WORKING DATA below:
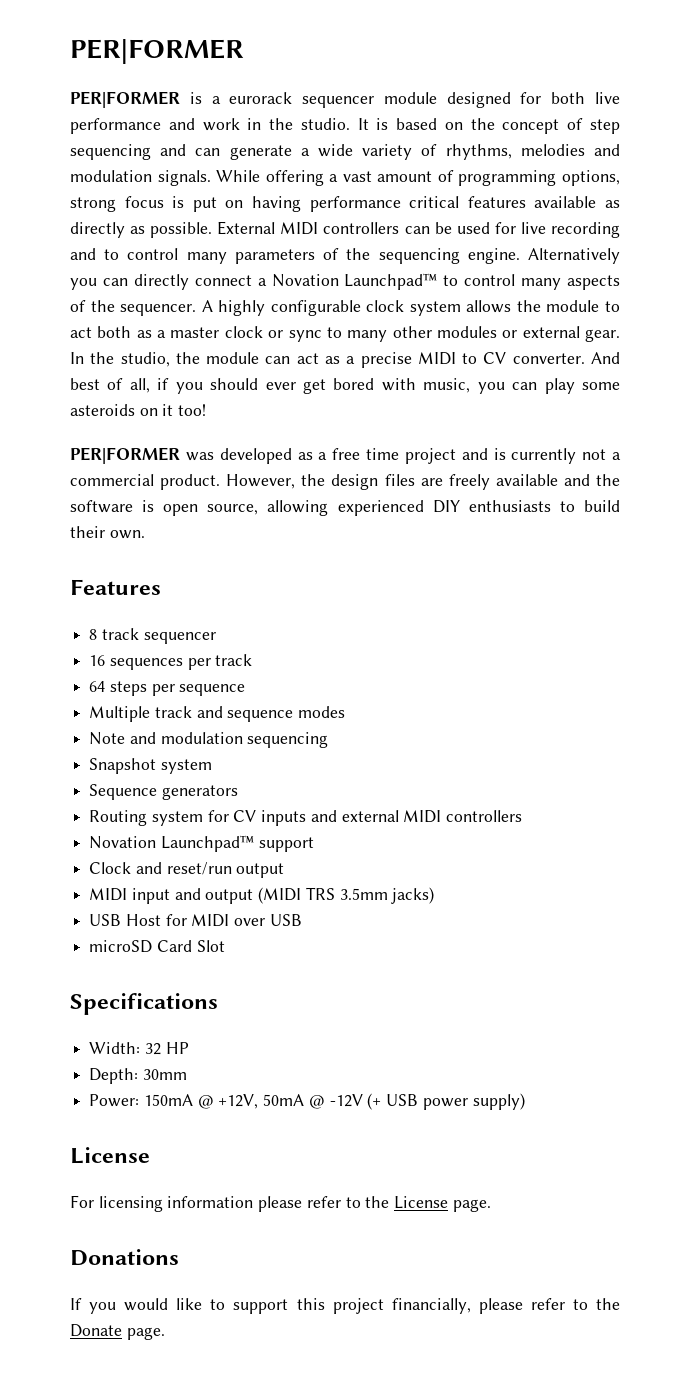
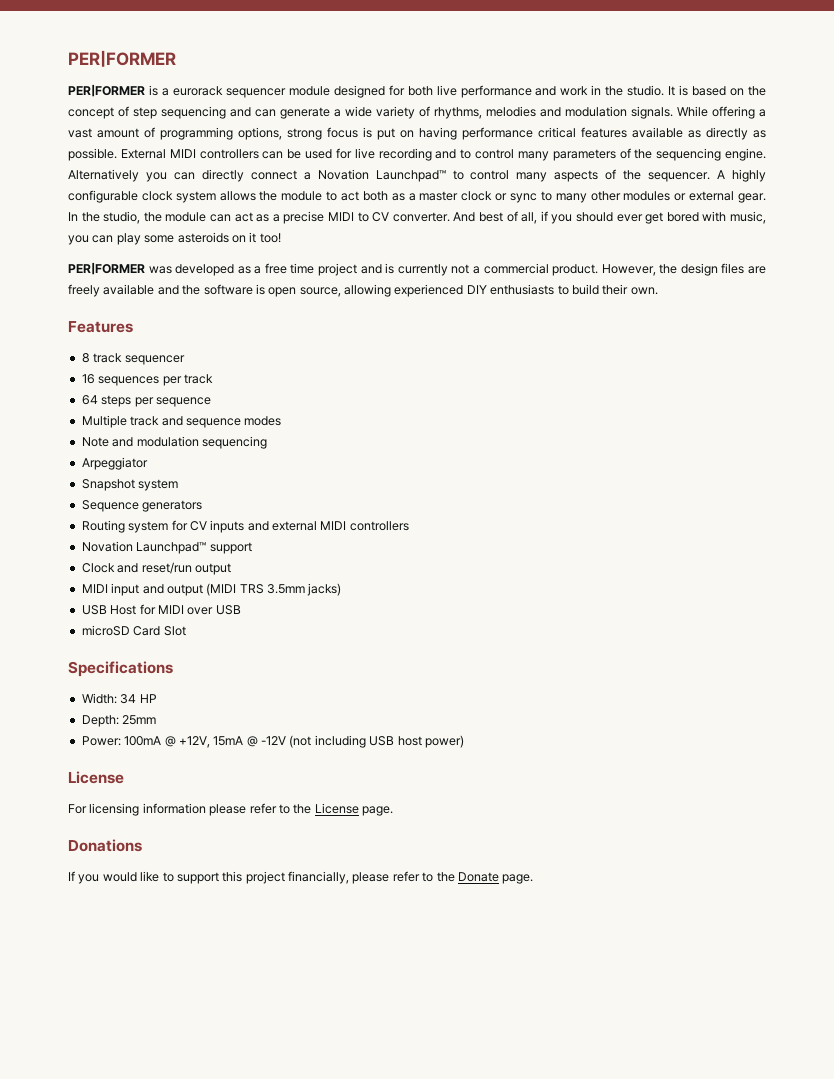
+ Arpeggiator
- Width: 32 HP
+ Width: 34 HP
- Depth: 30mm
+ Depth: 25mm
- Power: 150mA @ +12V, 50mA @ -12V (+ USB power supply)
+ Power: 100mA @ +12V, 15mA @ -12V (not including USB host power)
End of WORKING DATA.
Filter the records above for "Power" and copy every matching line.

- Power: 150mA @ +12V, 50mA @ -12V (+ USB power supply)
+ Power: 100mA @ +12V, 15mA @ -12V (not including USB host power)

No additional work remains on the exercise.